Diversity-Aware Reverse Kullback-Leibler Divergence for Large Language Model Distillation
This work addresses a structural limitation in distillation for large language models, which is important for efficient deployment but is incremental as it builds on existing RKL methods.
The paper tackled the problem of reverse Kullback-Leibler (RKL) divergence causing overconfident predictions and reduced diversity in large language model distillation, and proposed Diversity-aware RKL (DRKL) to address these issues, achieving better performance and a superior fidelity-diversity trade-off in experiments.

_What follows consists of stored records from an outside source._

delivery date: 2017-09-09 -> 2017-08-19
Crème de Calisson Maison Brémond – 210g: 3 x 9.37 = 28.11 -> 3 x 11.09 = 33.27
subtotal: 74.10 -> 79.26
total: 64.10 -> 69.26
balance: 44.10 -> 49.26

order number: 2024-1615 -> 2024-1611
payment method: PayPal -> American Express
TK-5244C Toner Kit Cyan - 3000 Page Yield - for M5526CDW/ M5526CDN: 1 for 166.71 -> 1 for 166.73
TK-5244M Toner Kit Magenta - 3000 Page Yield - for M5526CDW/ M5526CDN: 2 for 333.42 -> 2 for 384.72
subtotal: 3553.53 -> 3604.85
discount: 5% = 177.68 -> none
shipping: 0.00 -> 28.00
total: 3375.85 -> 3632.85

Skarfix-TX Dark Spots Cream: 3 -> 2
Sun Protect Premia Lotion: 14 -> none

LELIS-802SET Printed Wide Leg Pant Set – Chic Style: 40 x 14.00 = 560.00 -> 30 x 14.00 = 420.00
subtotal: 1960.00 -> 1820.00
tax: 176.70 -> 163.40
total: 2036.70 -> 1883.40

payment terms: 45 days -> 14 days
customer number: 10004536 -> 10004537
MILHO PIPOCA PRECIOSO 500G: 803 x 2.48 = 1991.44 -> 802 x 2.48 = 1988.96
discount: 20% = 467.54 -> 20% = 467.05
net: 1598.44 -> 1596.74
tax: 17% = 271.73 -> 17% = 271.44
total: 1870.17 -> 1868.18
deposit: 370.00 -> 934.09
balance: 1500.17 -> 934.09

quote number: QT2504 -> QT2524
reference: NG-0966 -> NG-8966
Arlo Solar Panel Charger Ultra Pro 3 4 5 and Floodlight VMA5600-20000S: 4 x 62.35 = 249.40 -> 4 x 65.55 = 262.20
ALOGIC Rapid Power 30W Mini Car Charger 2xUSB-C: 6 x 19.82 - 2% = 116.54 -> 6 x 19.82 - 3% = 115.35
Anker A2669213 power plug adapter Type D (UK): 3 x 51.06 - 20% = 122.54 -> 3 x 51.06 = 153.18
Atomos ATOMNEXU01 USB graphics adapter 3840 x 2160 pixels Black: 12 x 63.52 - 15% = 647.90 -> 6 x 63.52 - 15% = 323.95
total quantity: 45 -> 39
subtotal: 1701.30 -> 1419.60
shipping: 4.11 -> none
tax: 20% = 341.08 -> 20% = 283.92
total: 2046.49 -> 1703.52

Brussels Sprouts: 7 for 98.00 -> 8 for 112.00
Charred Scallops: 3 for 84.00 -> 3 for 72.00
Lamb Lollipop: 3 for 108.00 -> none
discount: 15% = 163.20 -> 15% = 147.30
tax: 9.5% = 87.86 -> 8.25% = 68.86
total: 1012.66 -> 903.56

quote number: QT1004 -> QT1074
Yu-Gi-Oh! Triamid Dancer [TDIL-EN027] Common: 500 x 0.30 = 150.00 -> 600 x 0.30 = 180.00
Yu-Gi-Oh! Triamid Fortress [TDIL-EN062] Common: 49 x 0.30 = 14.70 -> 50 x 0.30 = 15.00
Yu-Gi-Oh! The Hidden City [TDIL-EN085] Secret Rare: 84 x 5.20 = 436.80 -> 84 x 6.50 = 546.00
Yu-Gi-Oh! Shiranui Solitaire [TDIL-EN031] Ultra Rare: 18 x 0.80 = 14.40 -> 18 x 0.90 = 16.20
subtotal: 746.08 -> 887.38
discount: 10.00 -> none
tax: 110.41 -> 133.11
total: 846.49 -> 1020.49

Reverse Kullback-Leibler (RKL) divergence has recently emerged as the preferred objective for large language model (LLM) distillation, consistently outperforming forward KL (FKL), particularly in regimes with large vocabularies and significant teacher-student capacity mismatch, where RKL focuses learning on dominant modes rather than enforcing dense alignment. However, RKL introduces a structural limitation that drives the student toward overconfident predictions. We first provide an analysis of RKL by decomposing its gradients into target and non-target components, and show that non-target gradients consistently push the target logit upward even when the student already matches the teacher, thereby reducing output diversity. In addition, RKL provides weak supervision over non-target classes, leading to poor tail alignment. To address these issues, we propose Diversity-aware RKL (DRKL), which removes this gradient effect and strengthens non-target supervision while preserving the optimization benefits of RKL. Extensive experiments across datasets and model families demonstrate that DRKL consistently outperforms FKL, RKL, and other state-of-the-art distillation objectives, achieving better performance and a superior fidelity-diversity trade-off.